- IATA: OCS; ICAO: FGCO;

Summary
- Airport type: Public
- Serves: Corisco, Equatorial Guinea
- Opened: 10 October 2011
- Time zone: Africa/Malabo (UTC +1)
- Elevation AMSL: 55 ft / 17 m
- Coordinates: 0°55′00″N 9°19′50″E﻿ / ﻿0.91667°N 9.33056°E

Map
- OCS Location of the airport in Equatorial Guinea

Runways
| Direction | Length |  | Surface |
| m | ft |
| 01/19 | 3,115 | 10,220 | Concrete |
- Sources: GCM Google Maps

= Corisco International Airport =

Airport in Equatorial Guinea

Corisco International Airport , or just Corisco Airport, is an airport serving the island of Corisco in the Litoral Province of Equatorial Guinea. It was opened on 10 October 2011.

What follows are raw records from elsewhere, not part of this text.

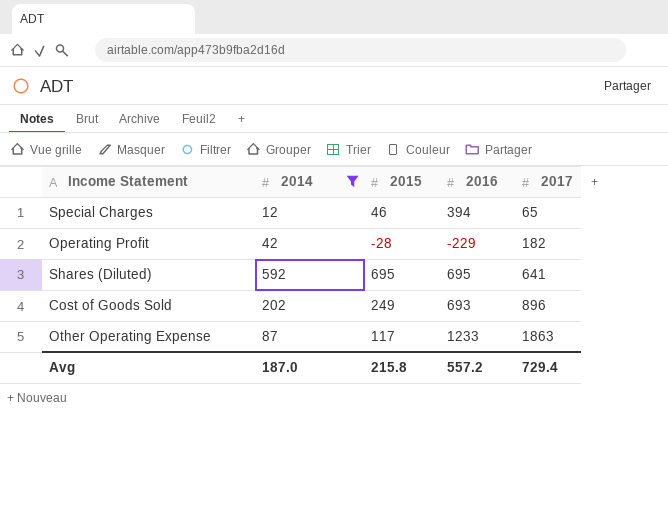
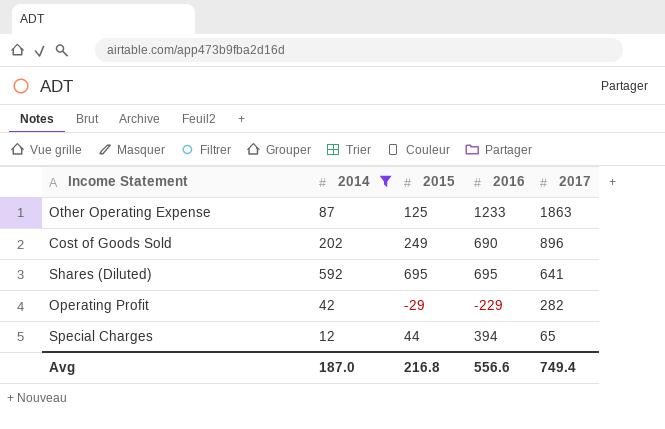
row order: 2017 ascending -> 2017 descending
Other Operating Expense | 2015: 117 -> 125
Cost of Goods Sold | 2016: 693 -> 690
Operating Profit | 2015: -28 -> -29
Operating Profit | 2017: 182 -> 282
Special Charges | 2015: 46 -> 44
Avg | 2015: 215.8 -> 216.8
Avg | 2016: 557.2 -> 556.6
Avg | 2017: 729.4 -> 749.4

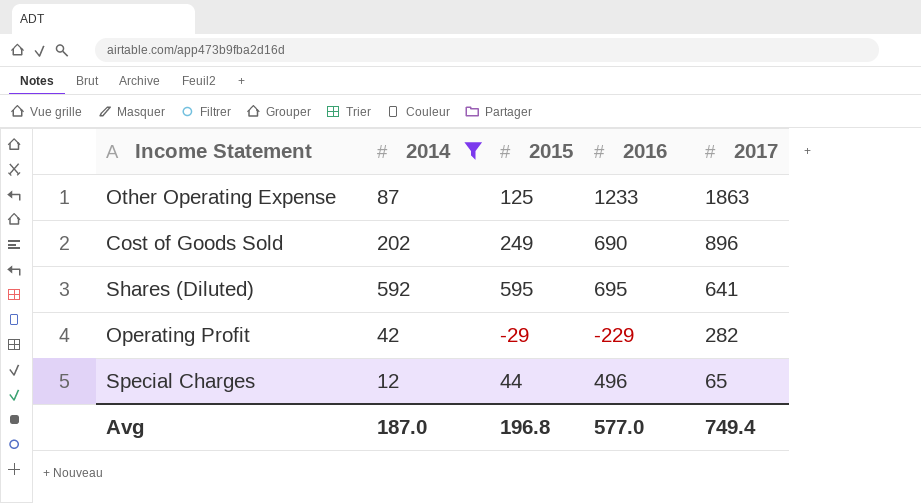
Shares (Diluted) | 2015: 695 -> 595
Special Charges | 2016: 394 -> 496
Avg | 2015: 216.8 -> 196.8
Avg | 2016: 556.6 -> 577.0

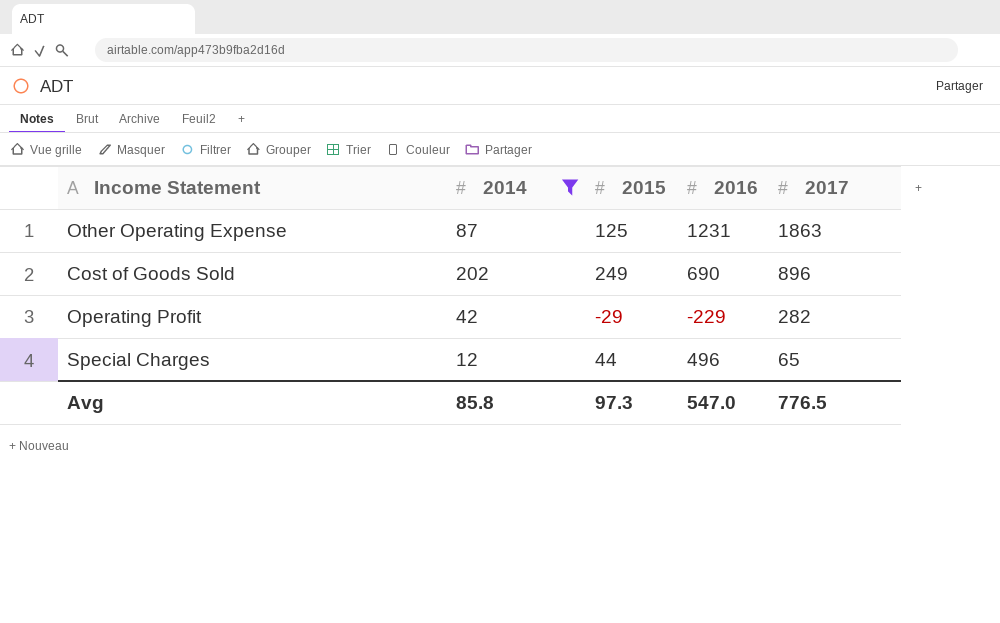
row Shares (Diluted): 592 | 595 | 695 | 641 -> none
Other Operating Expense | 2016: 1233 -> 1231
Avg | 2014: 187.0 -> 85.8
Avg | 2015: 196.8 -> 97.3
Avg | 2016: 577.0 -> 547.0
Avg | 2017: 749.4 -> 776.5

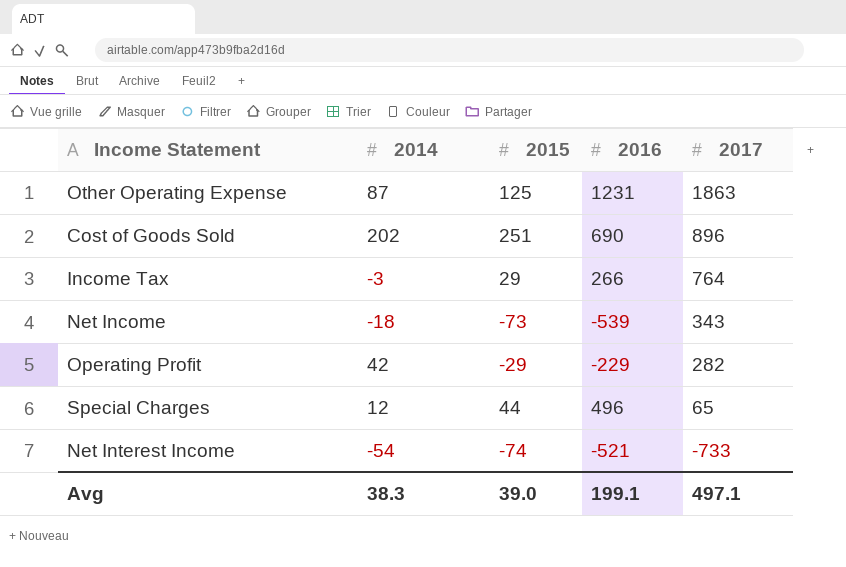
filter: 2014 >= 12 -> none
Cost of Goods Sold | 2015: 249 -> 251
Avg | 2014: 85.8 -> 38.3
Avg | 2015: 97.3 -> 39.0
Avg | 2016: 547.0 -> 199.1
Avg | 2017: 776.5 -> 497.1

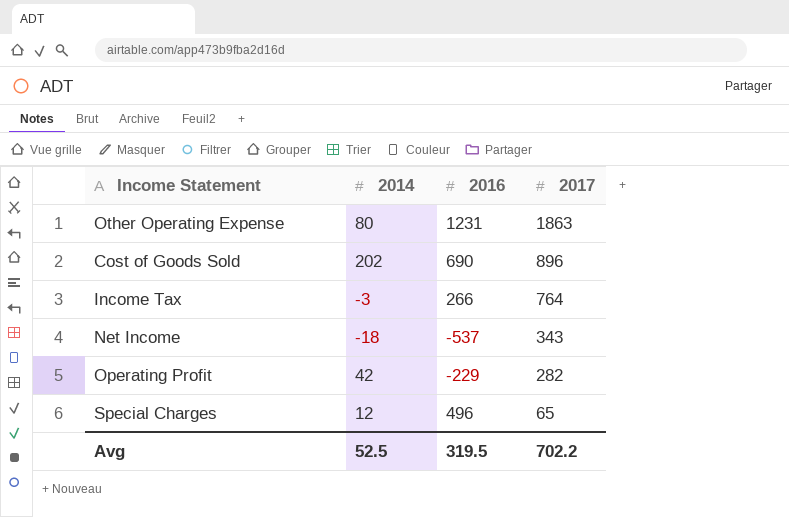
column 2015 | position: 3 -> none
row Net Interest Income: -54 | -74 | -521 | -733 -> none
Other Operating Expense | 2014: 87 -> 80
Net Income | 2016: -539 -> -537
Avg | 2014: 38.3 -> 52.5
Avg | 2016: 199.1 -> 319.5
Avg | 2017: 497.1 -> 702.2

The airport is 26 nmi north of the Libreville VOR-DME (ident: LV), and the field elevation is 55 ft.

== History ==
The airport was originally conceived as part of a project aiming to turn the island of Corisco into an important centre of tourism. The Moroccan construction company Somagec was placed in charge of the construction of the site.

The second vice prime minister Demetrio Eló Ndong Nsefumu visited the Corisco Island airport on 5 October 2011 to personally verify the facility's construction progress.

On 10 October, the president of Equatorial Guinea and the first lady met there, accompanied by the president of Gabon, Ali Bongo Ondimba, who was the guest of honour at the opening ceremony of the new airport. The ministers and members of the Government of Equatorial Guinea and diplomatic representatives from countries including Spain, Morocco, the United States, China, and Cuba were also present. Several elders from the island also took part in the inauguration, along with the mayor of Corisco, the director of Somagec, prime minister Ignacio Milam Tang, and the second vice prime minister Demetrio Eló Ndong Nsefumu. The president gave a speech on the importance of the new airport's impact on tourism. After the opening ceremony, the presidents of Equatorial Guinea and Gabon, together with the Equatoguinean first lady, prime minister, and the rest of the guests from the government, toured the modern facilities of the new airport.